But just because something is a creative dead end, that doesn't mean it lacks value. All experiments teach us something -- and an open-minded creator can gain much from the study of flawed or limited works.

I may speak poorly of Post-Modernism. There really is no clear and functional definition of the term, and there is a lot of nonsense associated with it -- but I have learned a few things from it. There are times when a work of art may be more enriching when regarded as a social construct as well as an entity in itself, for instance. It's now a truism that works outside of the traditional Euro-centric canon of older academia are worthy of examination. Let's not throw the monkey out with the bathwater.

(That said, there are a lot of dead white male Europeans who fucking rocked, and who have legitimately earned their position in world culture.)

Most importantly, Post-Modernism recognizes that the world is changing, that our attitudes and beliefs shape our perceptions of reality in ways that we can only escape through radical experience or dedicated self-criticism.

As creators, most of us are adrift. Our cultures are shifting, untrustworthy things. As an American, I come from a nation that's younger than the bars in which many people drink -- and the popular culture of my country has infiltrated virtually every other nation on Earth.

The current interpenetration of cultural influences can act against the sense of personal identity which enables an artist to work with confidence and power -- it goes hand in hand with the feeling that everything's already been said and done.

But to say that one should or should not make use of the techniques and approaches of previous artists is foolish. All artists exist in a continuity of influences. They may act in reaction to those influences or they may embrace them, but no artist has ever sprung fully blown out of a cultural vacuum.
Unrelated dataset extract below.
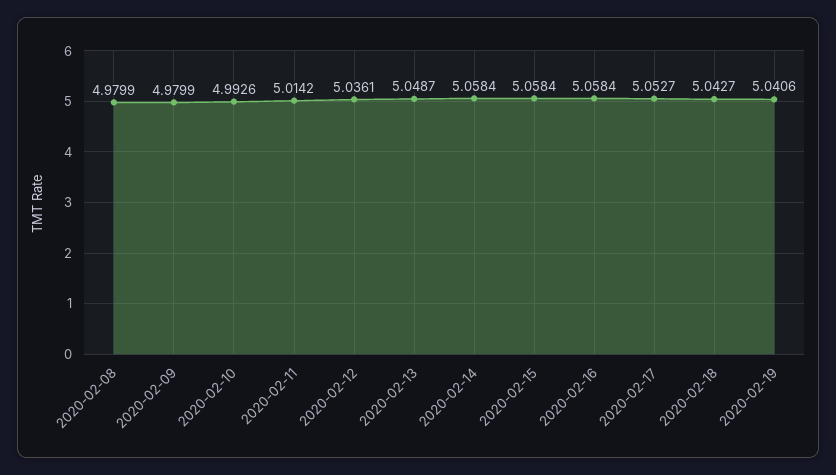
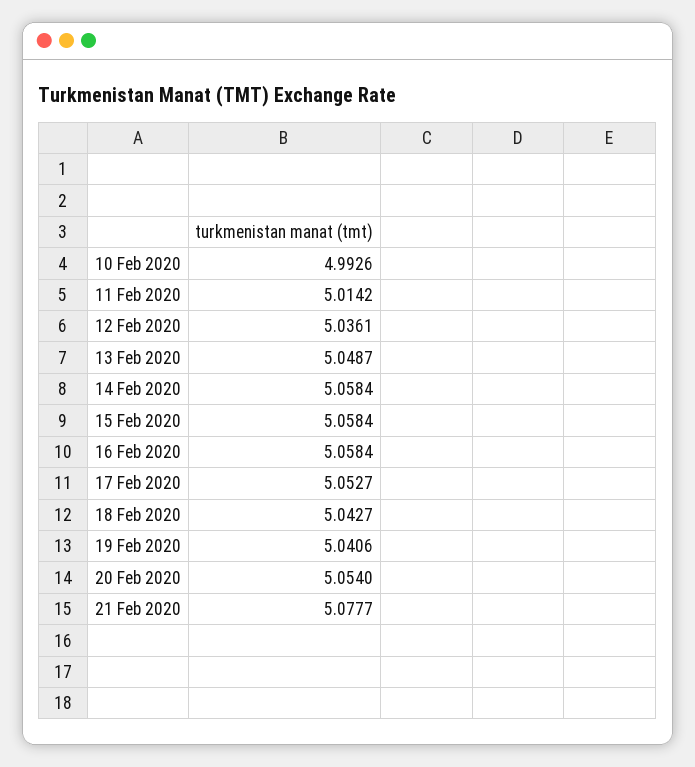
2020-02-08: 4.9799 -> none
2020-02-09: 4.9799 -> none
20 Feb 2020: none -> 5.054
21 Feb 2020: none -> 5.0777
Right now we have more different kinds of art readily available to us than at any other time. To reject any of them on the basis of being tired or worn-out is absurd. "Can I use this? Does this speak to me? Does this tell me the truth and can it help me tell the truth?" These are the questions we need to ask, not, "Is this overdone? What's the next thing?"

Rather than feeling overwhelmed by what has gone before, we need to embrace it, examine it, and find our individual ancestors. Speaking for myself? The musicians of Mali are my ancestors. The printmakers of Japan are my ancestors. The pulp writers of early Twentieth-century America are my ancestors.

I have many ancestors, and the more I look at the history of the arts, the more ancestors I find. The history of art is not a burden to me; it reaches out to give me the tools I need to speak my truths.

We are unique. We are in a new world, and when we wake up tomorrow morning we will be in another new world.

We have lost tradition, or retain it as a pose. Transgression has become a tool of commodification. The search for novelty has become shallow and reflexive.

What do we have left?

Truth. The human constants. Our lives as we live them.

These are enough, because they have to be enough.

Rather than feel overwhelmed by the works of the past, by the vast history of human creativity, we should take pride in them. And we should be willing to go to the effort of creating works that will be part of that history, so that those who follow us can benefit from our lives long after they've ended.

Should the species live long enough, our time will be studied.

Do you want the art of our time to be regarded as the trivial creations of a confused and troubled people?

Or do you want to have our time and ourselves reflected in works worthy of their place in the history of the arts?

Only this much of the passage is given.